Born in Leuven, November 6, 1963
Clown from 1968 to 2003
For years the Malter family ran the largest circus in Flanders, and its name still evokes pure nostalgia. Tigers, lions, human cannonballs, … you name it! All to be seen under the Malter’s bigtop. The media also sprung on the story like hyenas when the family declared bankruptcy at the end of 2014. Patrick Malter puts it in perspective: “It was a difficult period for us when Jean Gebruers, my father and the pater familias of the circus, died. We went bankrupt before we’d even had a chance to suffer much. There was never a pile of depts to be reckoned with.”

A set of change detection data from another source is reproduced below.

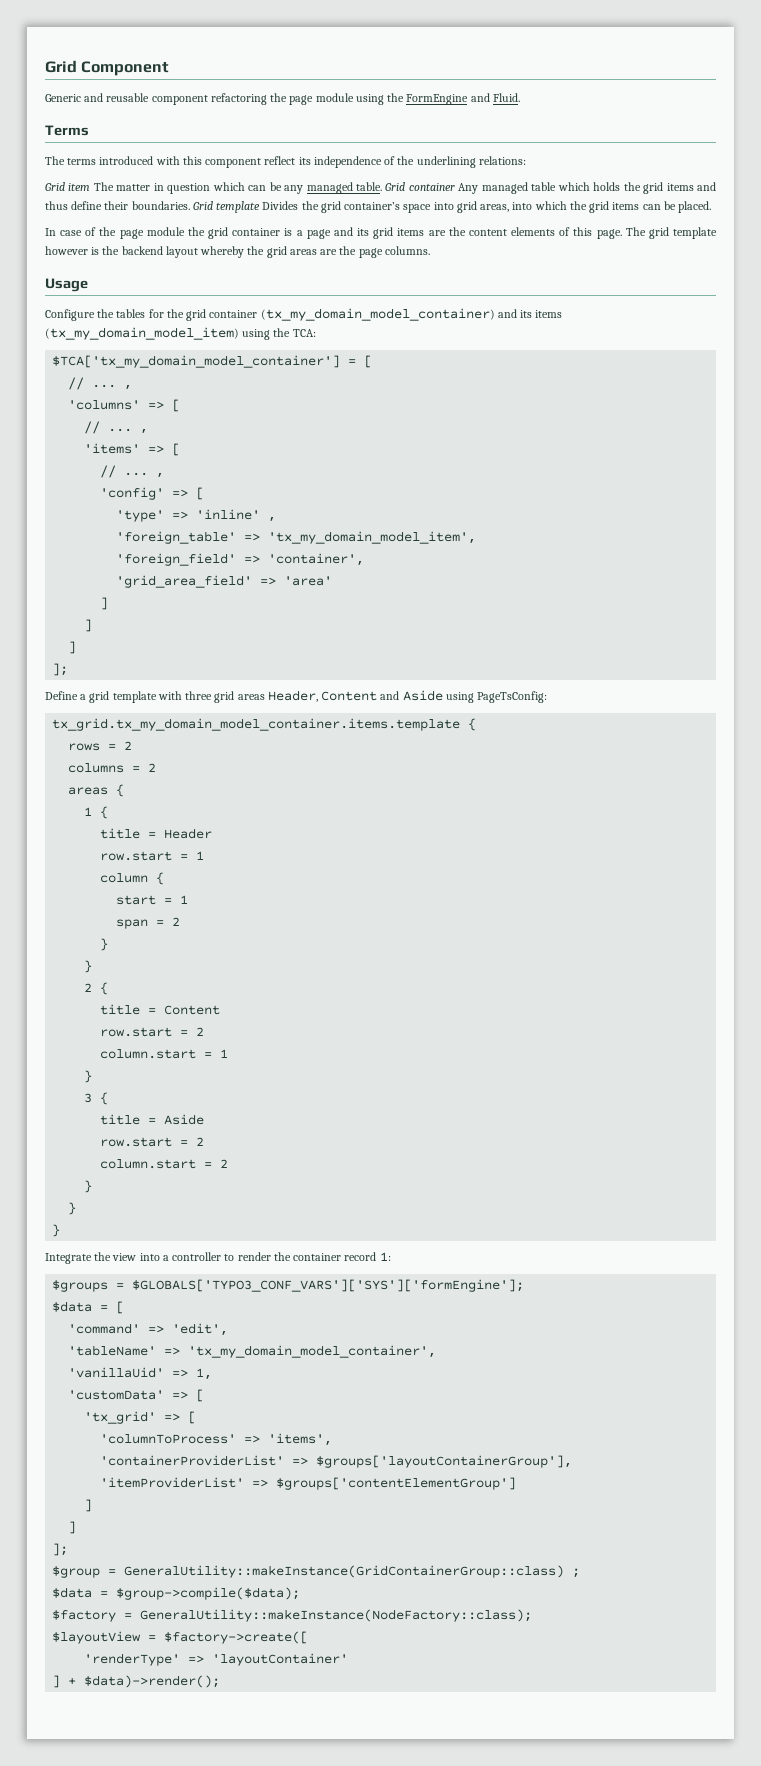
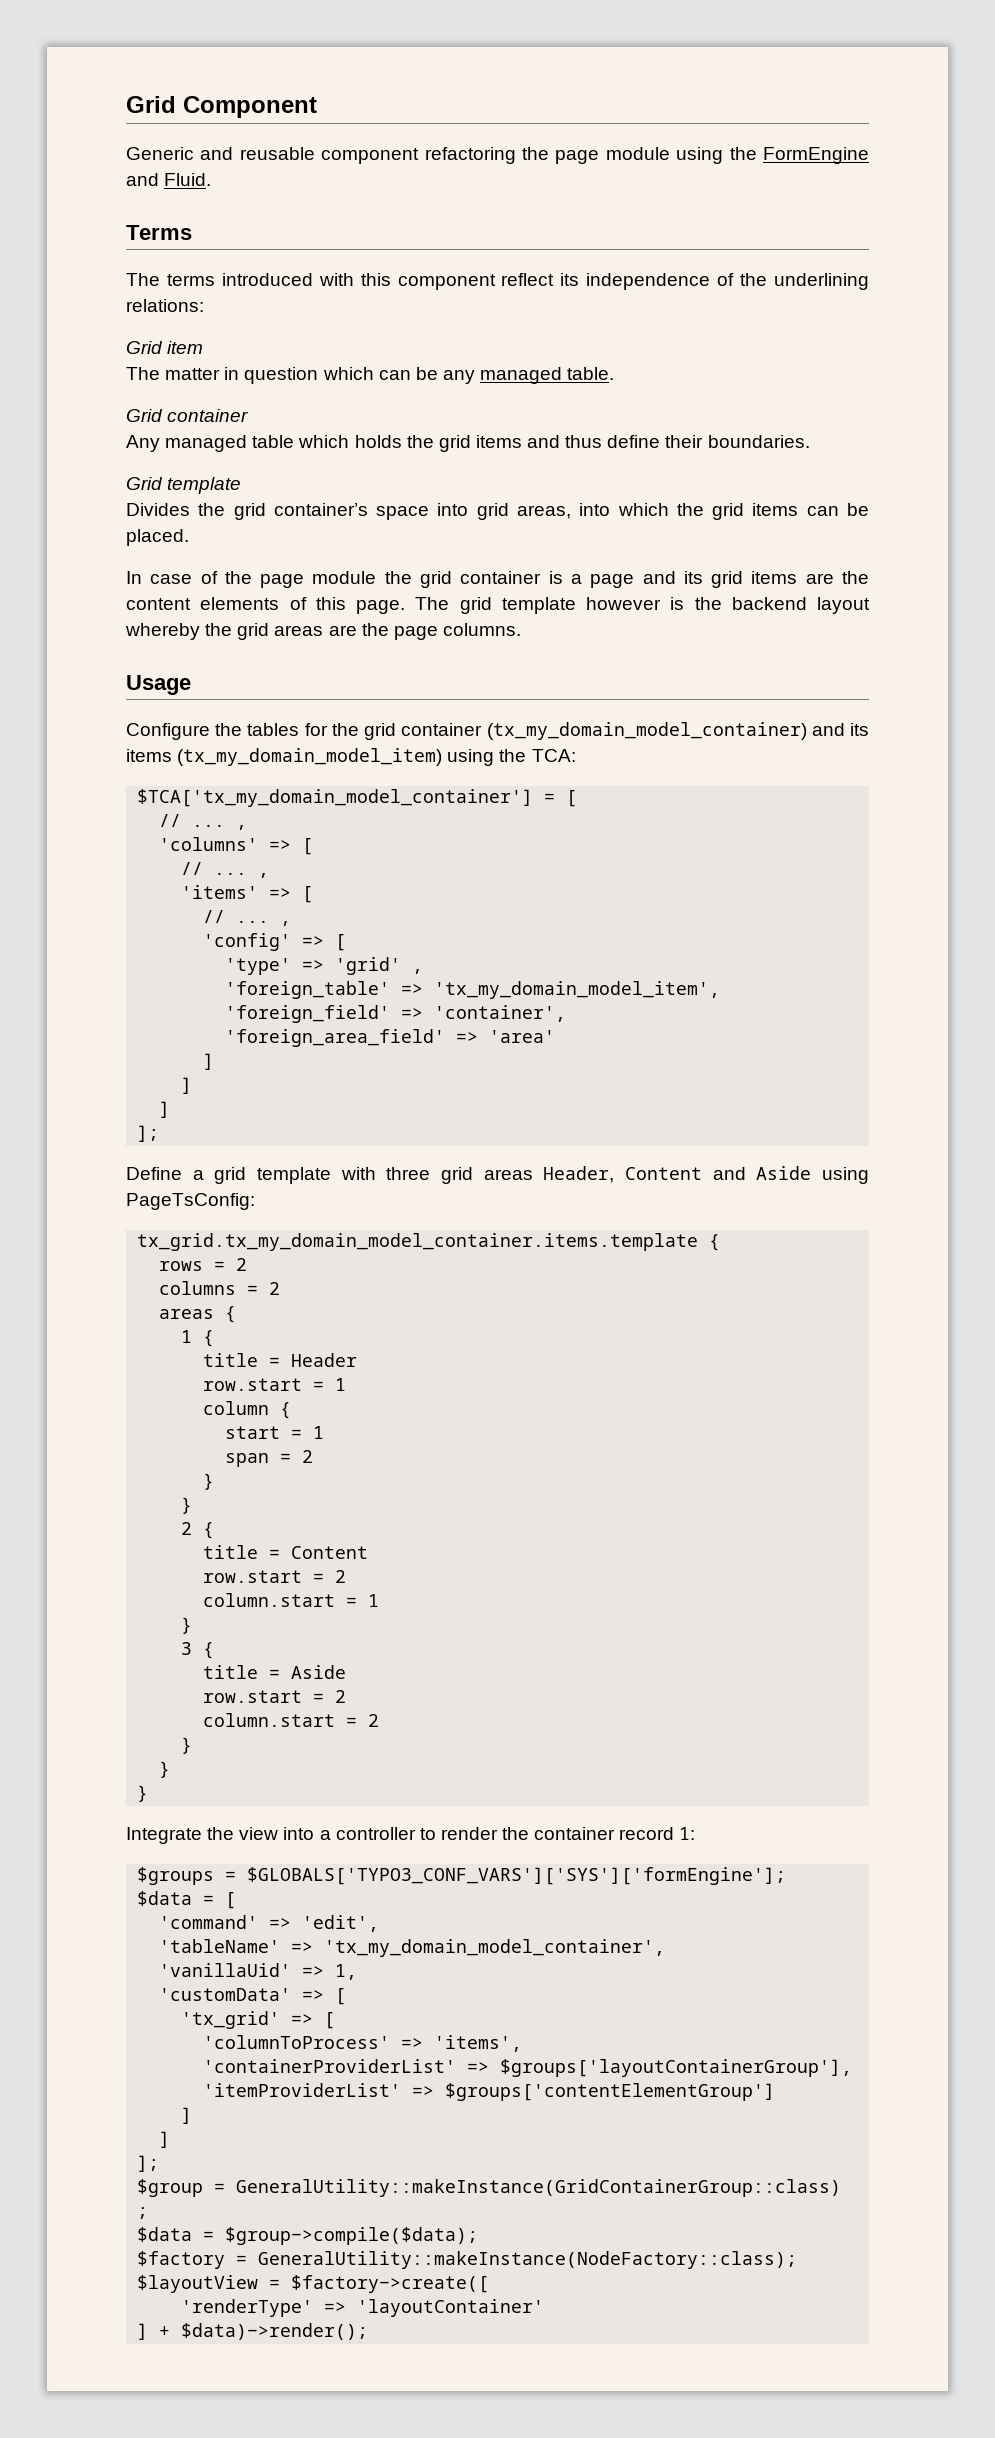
- Grid item The matter in question which can be any managed table. Grid container Any managed table which holds the grid items and thus define their boundaries. Grid template Divides the grid container’s space into grid areas, into which the grid items can be placed.
+ Grid item
+ The matter in question which can be any managed table.
+ Grid container
+ Any managed table which holds the grid items and thus define their boundaries.
+ Grid template
+ Divides the grid container’s space into grid areas, into which the grid items can be placed.
- 'type' => 'inline' ,
+ 'type' => 'grid' ,
- 'grid_area_field' => 'area'
+ 'foreign_area_field' => 'area'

“I am happy to have known the golden years of the circus. I began my clowning career at the age of five in the Tiroler Circus of my grandparents. I still remember the act I did together with my father: ‘Fress Fress’. My father, who was a fantastic August, would sit down to eat something in the piste. First I would steal the cheese out from in between his bread, and by the end I would run off with the whole sandwich. It’s a classic number that you still see performed from time to time.
As a child I only had to work the matinee at 3 o’clock. After the performance I went to the box office wagon where my grandmother would pay me, usually a sack of 25 centime pieces. During the evening performance, when most of the audience were adults, I was replaced by adult clowns. In 1971 my parents started their own circus: Apollo. I was eight years old and from then on I was a permanent clown in the company. We worked seven days a week, and played in 250 towns in the course of 300 days!
My father and my brother Jos did the clown numbers, but since Jos also had a job at the funfair, he could never perform on the weekends, so then I was his replacement. My father had a hard time working with me. In the old days there was a lot of dialogue in the clown numbers, but my child’s voice just couldn’t fill that big tent. I always had some kind of problem with my vocal cords.
I mostly learned the profession from my father, and as time went by I also worked with Benoni Verswijvel and Joop Teuteberg. In the old days the clowns were the thread which held the circus together. Between each number the clowns would appear, and when an artist was late or the lights went out, we were there behind the orchestra, ready to save the day whenever necessary. It wasn’t unusual to run onto the piste without the vaguest idea of which number we were going to play, but once you got started, you could feel what the audience was in a mood for.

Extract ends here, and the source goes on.